En este contexto no se puede olvidar lo ocurrido en Tucumán durante la gobernación de Antonio Domingo Bussi, cuando se ordenó recoger de las calles a personas en situación de indigencia para luego abandonarlas en una ruta en Catamarca, sin abrigo, sin comida y sin destino. Ese acto miserable —documentado y repudiado— revela con crudeza hasta dónde puede llegar la deshumanización institucionalizada cuando quienes gobiernan no ven seres humanos, sino estorbos.

Si no recuperamos la capacidad de interpelarnos, de mirarnos a los ojos como semejantes, de construir un nosotros que no excluya al otro, entonces estamos perdidos. Porque la verdadera dictadura no necesita tanques: le basta con que nadie se haga preguntas.

Este país no necesita más salvadores ni más slogans. Necesita coraje cívico, memoria activa y ética pública. Porque si seguimos naturalizando la injusticia, justificando lo injustificable y aplaudiendo la trampa como forma de vida, entonces lo que viene no es un futuro: es una repetición patética del pasado.

Y en esa repetición, la democracia no será más que una farsa legitimada por nuestras propias omisiones.
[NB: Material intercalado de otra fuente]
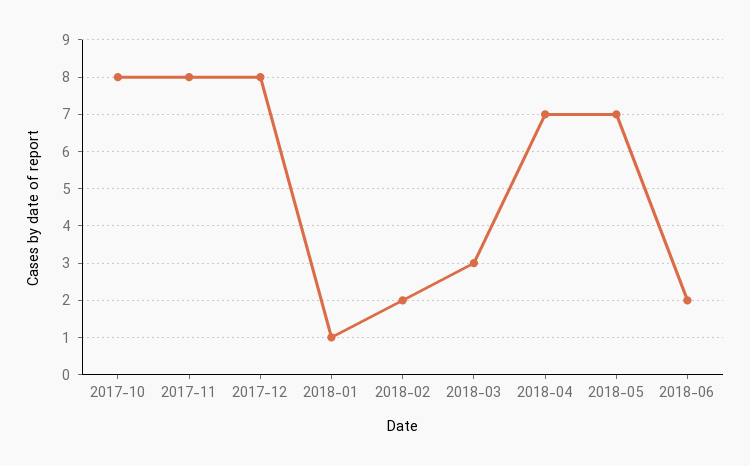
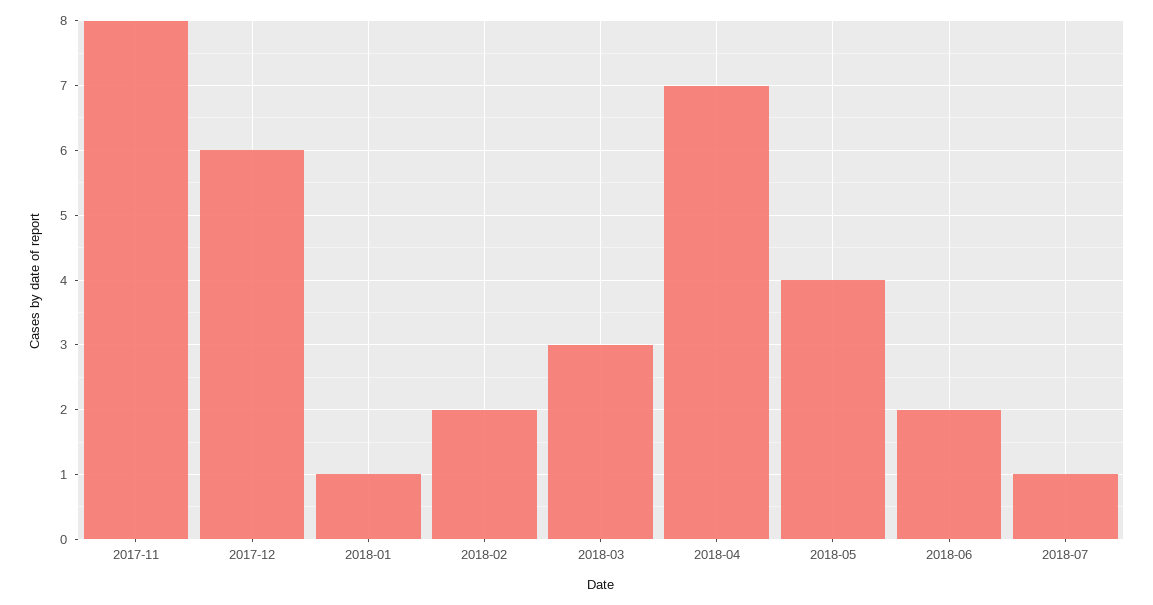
2017-10: 8 -> none
2017-12: 8 -> 6
2018-05: 7 -> 4
2018-07: none -> 1

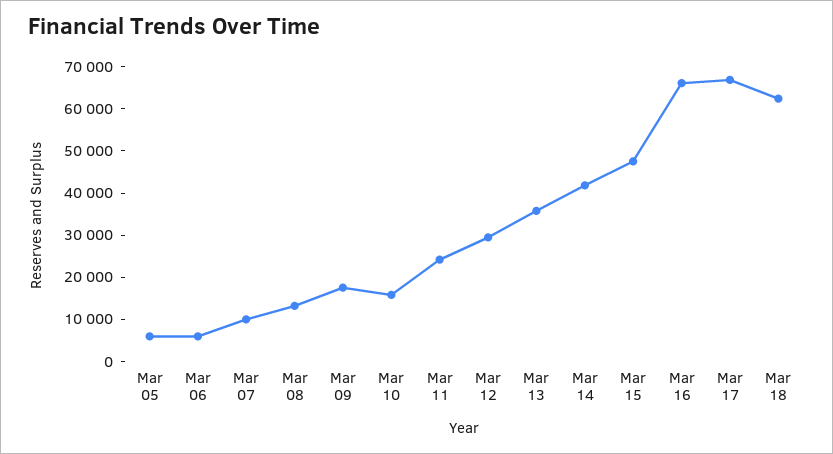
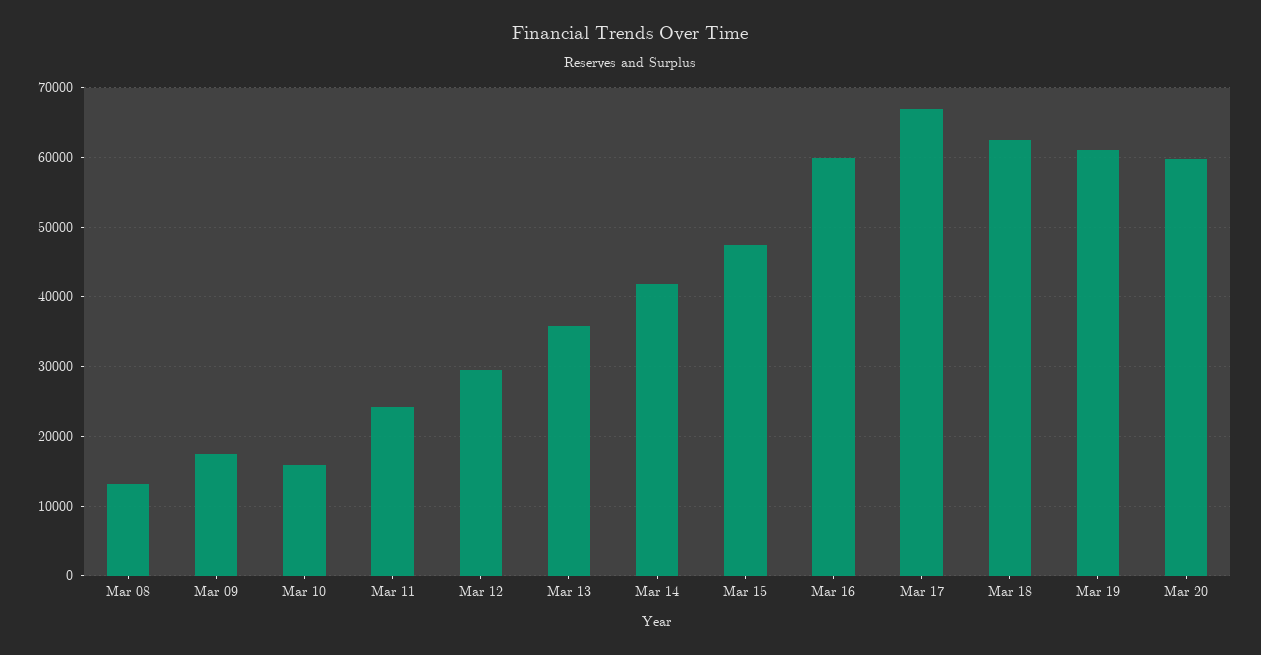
Mar 05: 6000 -> none
Mar 06: 6000 -> none
Mar 07: 10000 -> none
Mar 16: 66000 -> 60000
Mar 19: none -> 61000
Mar 20: none -> 60000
Argentina duele, no porque no tenga recursos, sino porque ha perdido el rumbo moral. Recuperarlo no es una tarea de iluminados, sino un deber colectivo. La patria no se salva firmando lo excarcelable. Se salva haciéndose cargo de lo imperdonable.

Y eso, todavía, está por hacerse. ¿Compromiso civil, compromiso moral? Vos decime: ¿qué hacés o qué harías por tu país, por tu sociedad? Esa de la que tanto te quejás… ¿Querés que cambie?